Since all three conditions are satisfied (after the first few terms), the alternating series \(\sum_{n=3}^{\infty} (-1)^n \frac{\ln n}{n}\) converges by the alternating series test and hence \(\sum_{n=1}^{\infty} (-1)^n \frac{\ln n}{n}\) also converges.

Practice Exercises

Exercise 1

Find the sum of the series \(\sum_{n=0}^{\infty} \frac{3}{4^n}\).

Note: The convergence of this series can be established directly using the Geometric Series Test discussed in the Convergence Tests section above.

Exercise 2

Determine whether each of the following series converges or diverges. Justify your answer using an appropriate test.

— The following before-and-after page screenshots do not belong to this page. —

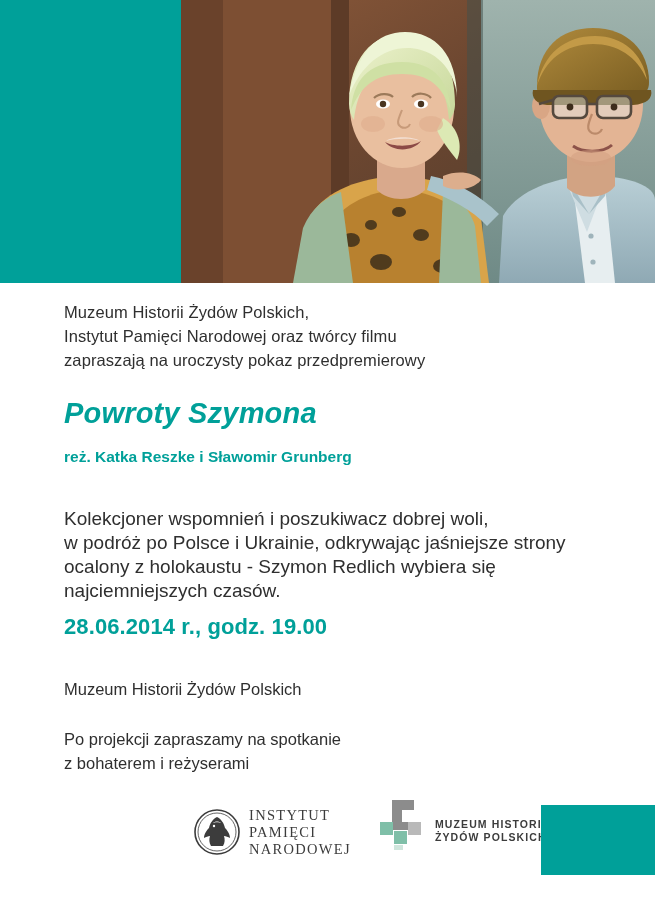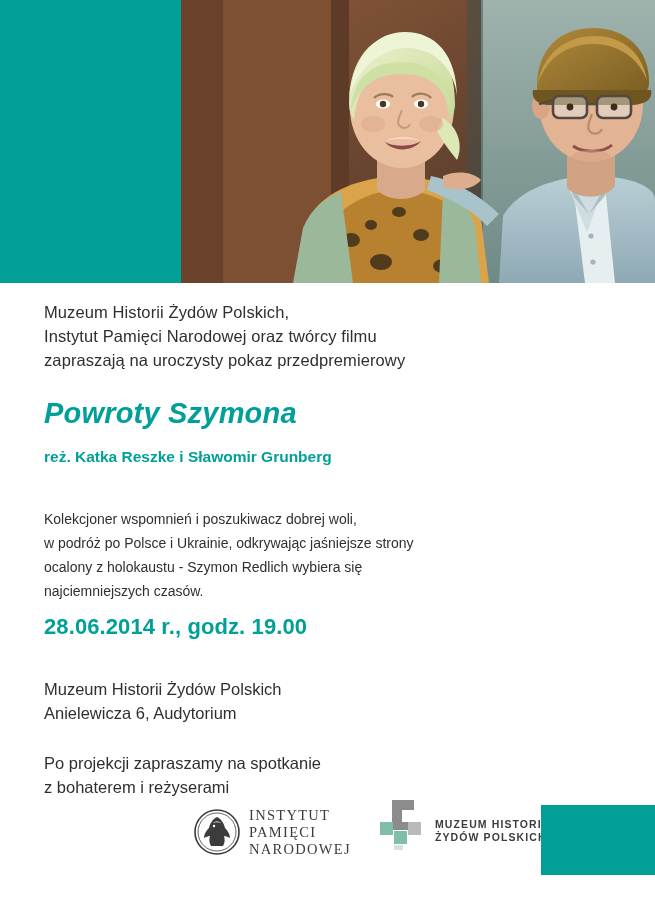"Muzeum Historii Żydów Polskich," .content { left: 44px -> 64px }
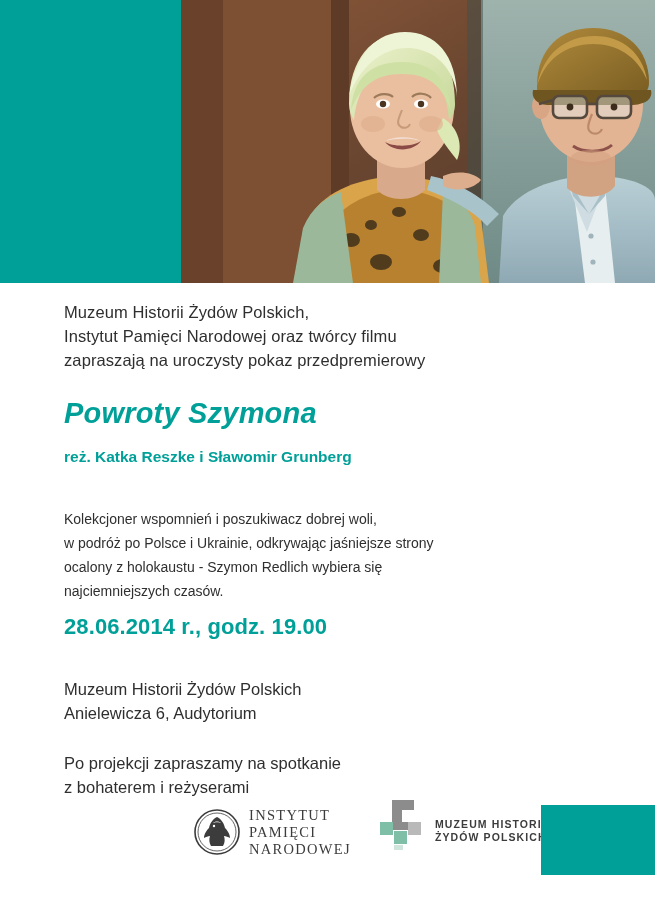"Kolekcjoner wspomnień i poszukiwacz" .synopsis { font-size: 14px -> 19px }
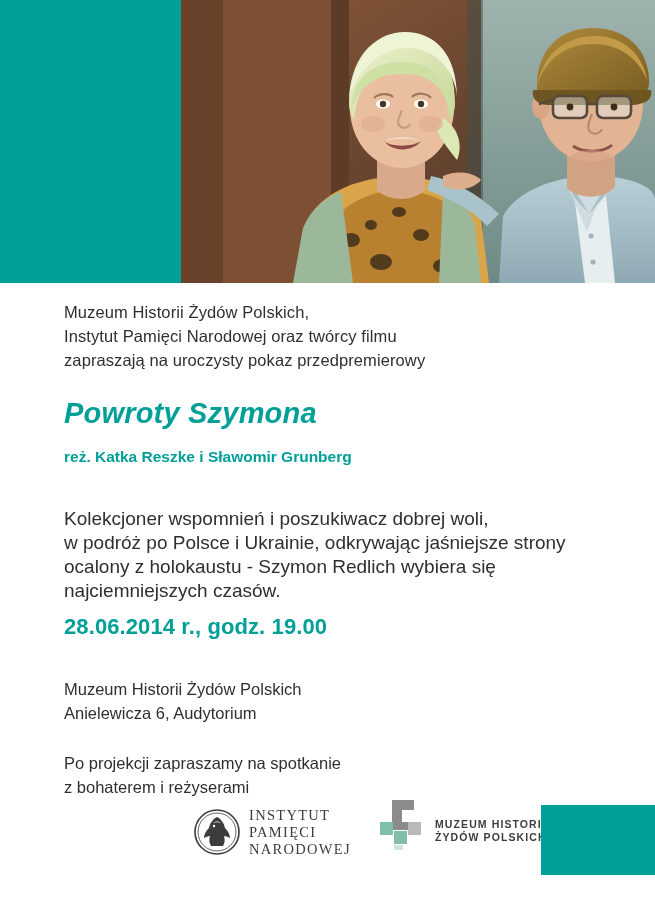"Anielewicza 6, Audytorium" div { html: <div>Anielewicza 6, Audytorium</div> -> none }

(a) \(\sum_{n=1}^{\infty} \frac{n^2+1}{n^4+2}\)

(b) \(\sum_{n=1}^{\infty} \frac{n!}{n^n}\)

(c) \(\sum_{n=1}^{\infty} \frac{(-1)^n n}{n^2+1}\)

Exercise 3

Find the sum of the telescoping series \(\sum_{n=1}^{\infty} \left(\frac{1}{n} - \frac{1}{n+2}\right)\).